Once again, the assumptions are incorrect - I thought they were guards. Thanks for clarifying. 

GhostFox will just snipe at the sentry guarding the door.


----------



## Luddite (May 1, 2002)

If they were to draw pistols right now.  Would Kim and Kareem still get a "surprise" round?

Does Ken have line of sight on the other "front" guard?

Could Kim and Kareem try to "fall" into the closer guard?
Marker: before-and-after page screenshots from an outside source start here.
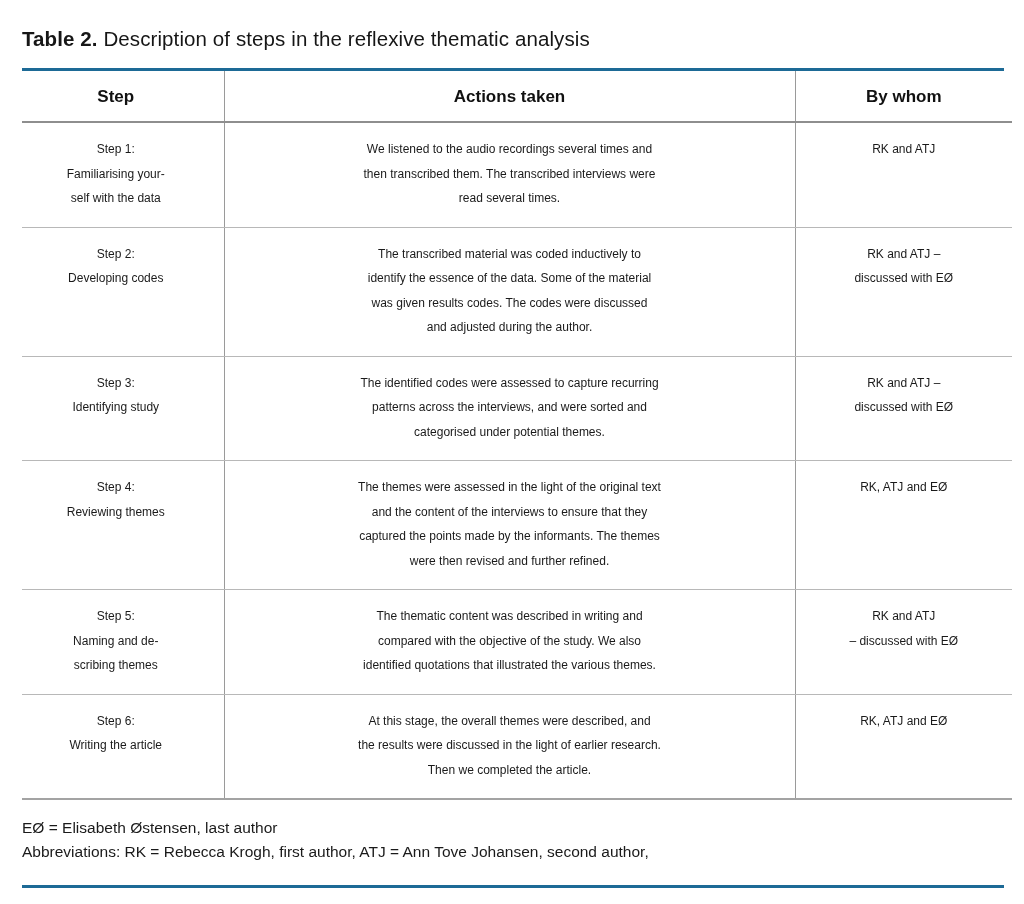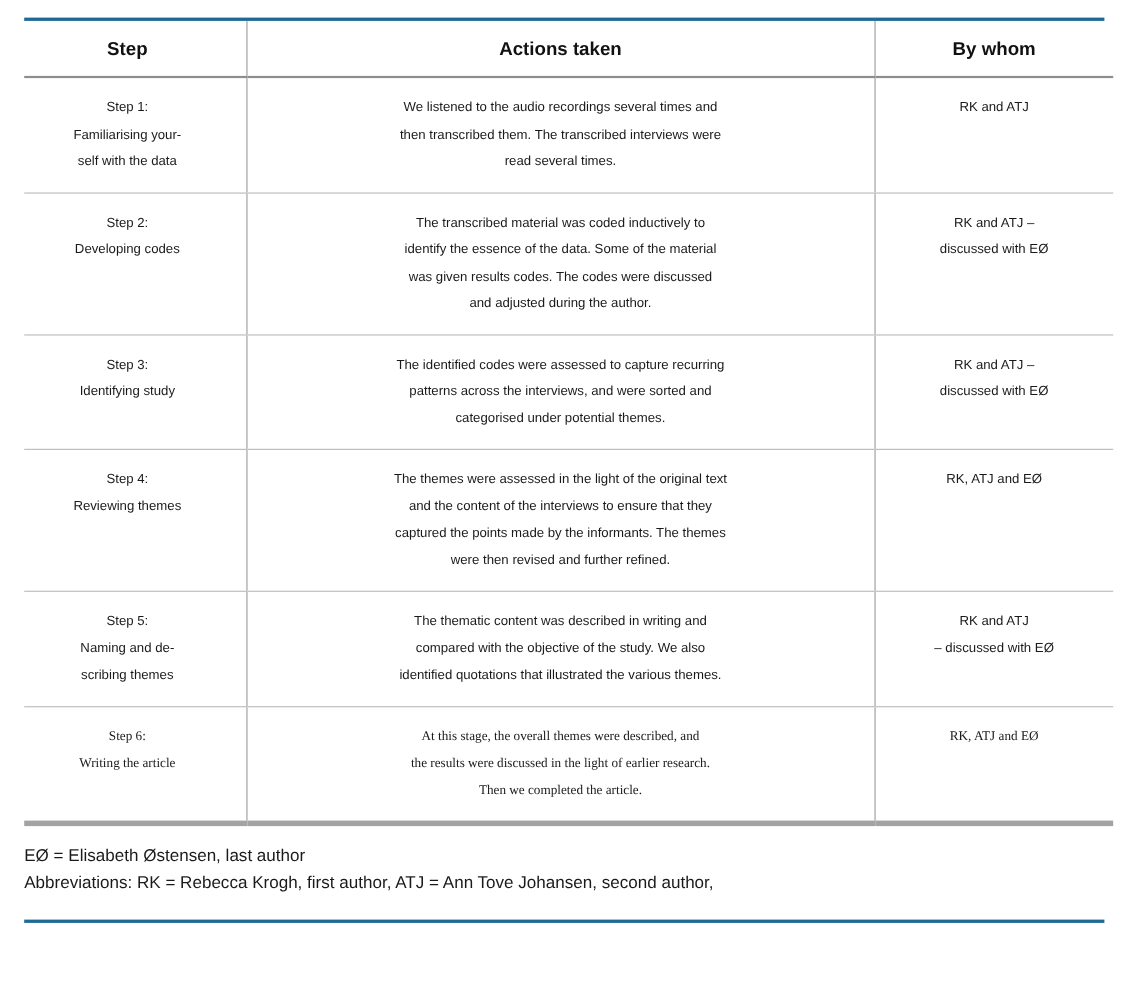--- a/index.html
+++ b/index.html
@@ -87,22 +87,21 @@
     color: #1a1a1a;
     padding: 14px 14px 16px 0;
     border-bottom: 1px solid #b8b8b8;
   }
   .tbl tbody td.col-action,
   .tbl tbody td.col-who {
     padding-left: 14px;
     border-left: 1px solid #9a9a9a;
   }
   .tbl tbody tr:last-child td {
-    border-bottom: 5px solid #a3a3a3;
-    font-family: Liberation Serif, serif;
+    border-bottom: 2px solid #a3a3a3;
   }
 
   .cell-line { display: block; }
 
   
   .footnote {
     margin-left: 4px;
     margin-right: 2px;
     padding-top: 16px;
     font-size: 15.5px;
@@ -117,20 +116,23 @@
     margin-left: 4px;
     margin-right: 2px;
     margin-top: 21px;
   }
 </style>
 </head>
 <body>
 
 <div class="page">
 
+  <div class="caption">
+    <span class="caption-label">Table 2.</span><span class="caption-text"> Description of steps in the reflexive thematic analysis</span>
+  </div>
 
   <div class="rule-blue"></div>
 
   <table class="tbl">
     <colgroup>
       <col class="c-step">
       <col class="c-action">
       <col class="c-who">
     </colgroup>
     <thead>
Just full of questions.  But there is still a good chance that we can take down the "front" two guards and the one next to the Tower.

-Luddite


----------



## Game Control (May 1, 2002)

-If they suddenly starts the fight, they're going to get a surprise round assuming they make their Bluff check (Kimm leads, Kareem assists).  The guard would get a -3 penalty for distance.  It seems likely they'll get it.

But neither have the quickdraw feat so they'll just draw their weapons as their partial action.  This still gives an edge for in a shootout and with some luck they could kill him swiftly (remember the houserule).

-I don't know exactly where is Ken.  If he is directly at the front of the warehouse, I'd assume that he can see the second front guard.   But I'm also assuming that in that case he isn't armed with his assault rifle.  At best it is in his duffel bag (full-action to fish it out).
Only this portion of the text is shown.